もう一つ、集合的記憶について参照した概念があるかといえば……ないと言ったら嘘になる気がするんですけど、でも制作中に何かの概念を中心に立てましょうといったことはなかった。たとえば共同体などをキーワードとして挙げてはいたけど、何らかの概念と接続したり参照項を明示したりせずにいましたね。

 一之瀬:
あえて哲学者の名前を挙げて、特定の著作で言われている概念を中心にすることはなかったですよね。でも、どうですかね、読んでいる本などはだいたい共有されちゃっているっていうのはありますよね。

 小手川:
制作スタッフにはいろんな人がいるんですけど、僕と一之瀬さんは表象文化論コースに所属します。
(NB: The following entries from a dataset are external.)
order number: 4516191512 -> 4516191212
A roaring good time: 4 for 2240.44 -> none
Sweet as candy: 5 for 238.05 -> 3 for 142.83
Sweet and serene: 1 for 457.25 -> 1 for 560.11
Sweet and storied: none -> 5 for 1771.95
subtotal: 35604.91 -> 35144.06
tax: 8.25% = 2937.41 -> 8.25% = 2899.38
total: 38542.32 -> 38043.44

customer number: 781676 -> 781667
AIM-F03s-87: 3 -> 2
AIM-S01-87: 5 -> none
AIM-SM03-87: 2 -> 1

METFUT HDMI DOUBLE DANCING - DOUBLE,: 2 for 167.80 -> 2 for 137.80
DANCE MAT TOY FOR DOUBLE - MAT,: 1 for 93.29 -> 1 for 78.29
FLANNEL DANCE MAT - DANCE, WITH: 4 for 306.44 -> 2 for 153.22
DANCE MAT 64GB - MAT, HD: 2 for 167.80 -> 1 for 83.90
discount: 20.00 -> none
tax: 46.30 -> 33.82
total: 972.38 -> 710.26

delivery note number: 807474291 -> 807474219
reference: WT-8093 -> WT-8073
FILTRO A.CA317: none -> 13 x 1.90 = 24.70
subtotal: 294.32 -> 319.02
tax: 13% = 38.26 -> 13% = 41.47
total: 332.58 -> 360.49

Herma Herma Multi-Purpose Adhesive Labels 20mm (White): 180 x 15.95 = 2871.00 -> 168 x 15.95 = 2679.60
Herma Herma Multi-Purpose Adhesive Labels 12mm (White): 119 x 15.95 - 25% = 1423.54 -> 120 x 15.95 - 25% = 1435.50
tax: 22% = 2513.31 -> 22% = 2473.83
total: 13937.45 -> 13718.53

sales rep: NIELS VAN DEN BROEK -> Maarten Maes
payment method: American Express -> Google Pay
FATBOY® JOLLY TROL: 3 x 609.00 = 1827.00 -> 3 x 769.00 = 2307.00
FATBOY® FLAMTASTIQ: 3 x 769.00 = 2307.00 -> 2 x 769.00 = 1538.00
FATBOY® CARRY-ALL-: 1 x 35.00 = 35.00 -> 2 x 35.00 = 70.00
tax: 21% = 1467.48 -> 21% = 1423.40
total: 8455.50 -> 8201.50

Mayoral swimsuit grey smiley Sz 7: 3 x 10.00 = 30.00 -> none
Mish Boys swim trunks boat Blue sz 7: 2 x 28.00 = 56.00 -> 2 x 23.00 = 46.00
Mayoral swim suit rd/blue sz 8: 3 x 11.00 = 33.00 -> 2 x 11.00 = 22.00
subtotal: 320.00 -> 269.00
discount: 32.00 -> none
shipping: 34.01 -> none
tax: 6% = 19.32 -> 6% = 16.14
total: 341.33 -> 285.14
プロデューサーや音楽担当の久保田翠さんも同じコースの出身で、出演していた乙幡さんや宮城嶋さんも同じコースのほぼ同期です。このように製作陣のかなりの部分が表象文化論コースに関わりのある人間で構成されていたので、それによって自然と共有されていた文献みたいなのはあるでしょうね。

 一之瀬:
あると思う。田中純先生ですかね。ジョルジュ・ディディ=ユベルマンとか。ベンヤミンとか。

 小手川:
そうですね、おそらく……すみません、ちょっと曖昧なお答えになってしまいました。振り返って、集団的記憶だなとか思ったりすることはありますが、制作時に掲げていた概念や読み合った文献はなかったという感じです。

 鈴木:
次回の上映会はいつ?

 小手川:
特に決まっていませんが、いつでもどこでも作品を携えて行きますので、お声がけもお待ちしております。


登場者プロフィール

鈴木理策
写真家、東京藝術大学美術学部先端芸術表現科教授
1963年和歌山県生まれ。東京綜合写真専門学校研究科修了。写真を中心とする作品を制作している。主な展覧会に「写真と絵画-セザンヌより 柴田敏夫と鈴木理策」(2022年、アーティゾン美術館)、「意識の流れ」(2015-2016年、丸亀市猪熊弦一郎現代美術館・東京オペラシティギャラリー・田辺市立美術館)、「熊野 雪 桜」(2007年、東京都写真美術館)など。第25回木村伊兵衛写真賞、第22回東川賞国内作家賞、2008年日本写真協会年度賞など受賞。

小手川将
映画作家・映画研究者。東京大学大学院総合文化研究科超域文化科学専攻表象文化論コース博士課程在学中。現在の主な研究対象はロシア・ソヴィエト映画、とりわけアンドレイ・タルコフスキーについて。論文に「観察、リズム、映画の生──アンドレイ・タルコフスキー『映像のポエジア』の映画論における両義性」(『超域文化科学紀要』26号、2021年)など。監督作品に『グッバイ・ガール』(2016年)、『籠城』(2022年)。

一之瀬ちひろ
写真家。東京大学大学院博士課程在籍。1975年東京生まれ。写真集に『きみのせかいをつつむひかり(あるいは国家)について』(FREAKS、2019年)、『STILL LIFE』(PRELIBRI、2015年)など。個展に「きみのせかいをつつむひかり(あるいは国家)について」(銀座ニコンサロン、大阪ニコンサロン、2019年)など。グループ展に「みえるもののむこう」(神奈川県立近代美術館葉山、2019年)など。2014年JAPAN PHOTO AWARD受賞。論文に「光と運動のテクスト─ジョナス・メカス『ウォールデン』における重なりあうホーム」(『Phantastopia』、第2号、2023年)など。博士論文としてジョナス・メカス論を執筆中。